== What the exercise asks ==
Quote exactly, and only, the lines from the one containing "width:13px; height:13px; border:1px" through the end of the material below. Skip pictures.

── Raw data ──

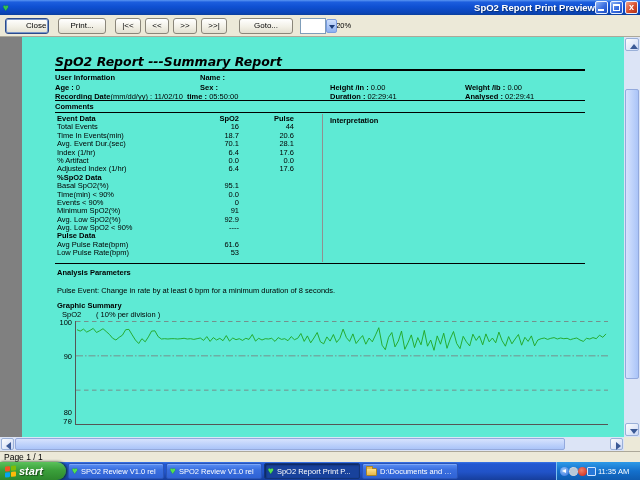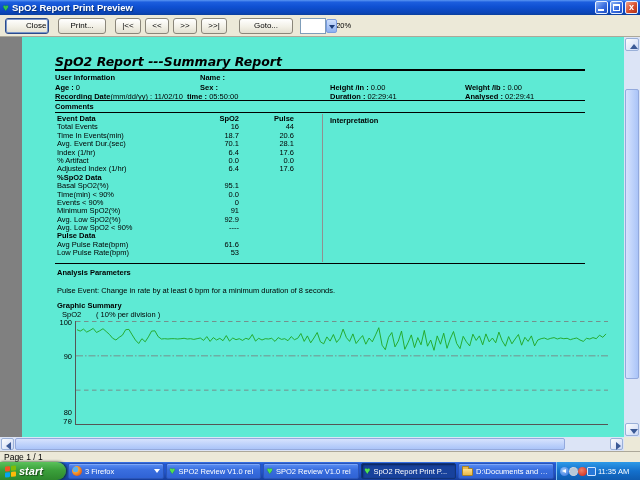--- a/index.html
+++ b/index.html
@@ -13,7 +13,7 @@
     display:flex; align-items:center; padding:0 2px 0 3px; }
   .app-icon { color:#35c04f; font-size:10px; line-height:10px; margin-right:3px; text-shadow:0 0 1px #063; }
   .titlebar .title { color:#fff; font-size:9.5px; font-weight:bold; text-shadow:1px 1px 1px #0a3070; flex:1;
-    white-space:nowrap; overflow:hidden; }
+    white-space:nowrap; overflow:hidden;text-align:right; }
   .winbtns { display:flex; gap:2px; }
   .wbtn { width:13px; height:13px; border:1px solid #e8f0ff; border-radius:2px; position:relative; cursor:pointer; }
   .wbtn.min,.wbtn.max { background:linear-gradient(135deg,#8fb4f4 0%,#3a6ee0 55%,#1e4cc0 100%); }

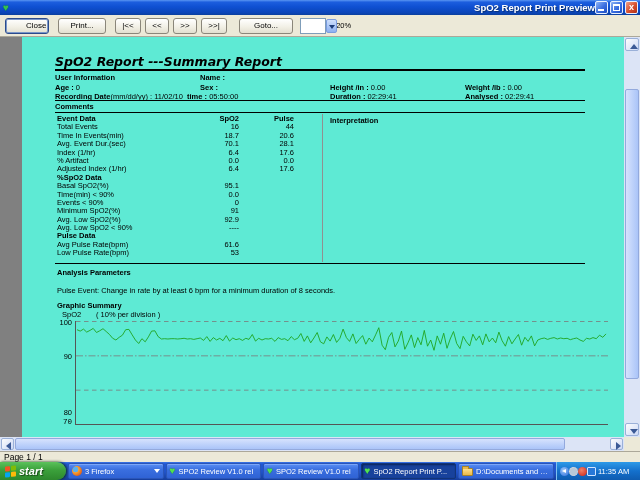--- a/index.html
+++ b/index.html
@@ -335,11 +335,6 @@
     </div>
     <div id="tasks">
         <div class="task">
-          <span class="ticon firefox"></span>
-          <span class="tlabel">3 Firefox</span>
-          <span class="grp-arrow"></span>
-        </div>
-        <div class="task">
           <span class="ticon heart">♥</span>
           <span class="tlabel">SPO2 Review V1.0 rel</span>
         </div>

───

== Task output ==
   .wbtn { width:13px; height:13px; border:1px solid #e8f0ff; border-radius:2px; position:relative; cursor:pointer; }
   .wbtn.min,.wbtn.max { background:linear-gradient(135deg,#8fb4f4 0%,#3a6ee0 55%,#1e4cc0 100%); }

--- a/index.html
+++ b/index.html
@@ -335,11 +335,6 @@
     </div>
     <div id="tasks">
         <div class="task">
-          <span class="ticon firefox"></span>
-          <span class="tlabel">3 Firefox</span>
-          <span class="grp-arrow"></span>
-        </div>
-        <div class="task">
           <span class="ticon heart">♥</span>
           <span class="tlabel">SPO2 Review V1.0 rel</span>
         </div>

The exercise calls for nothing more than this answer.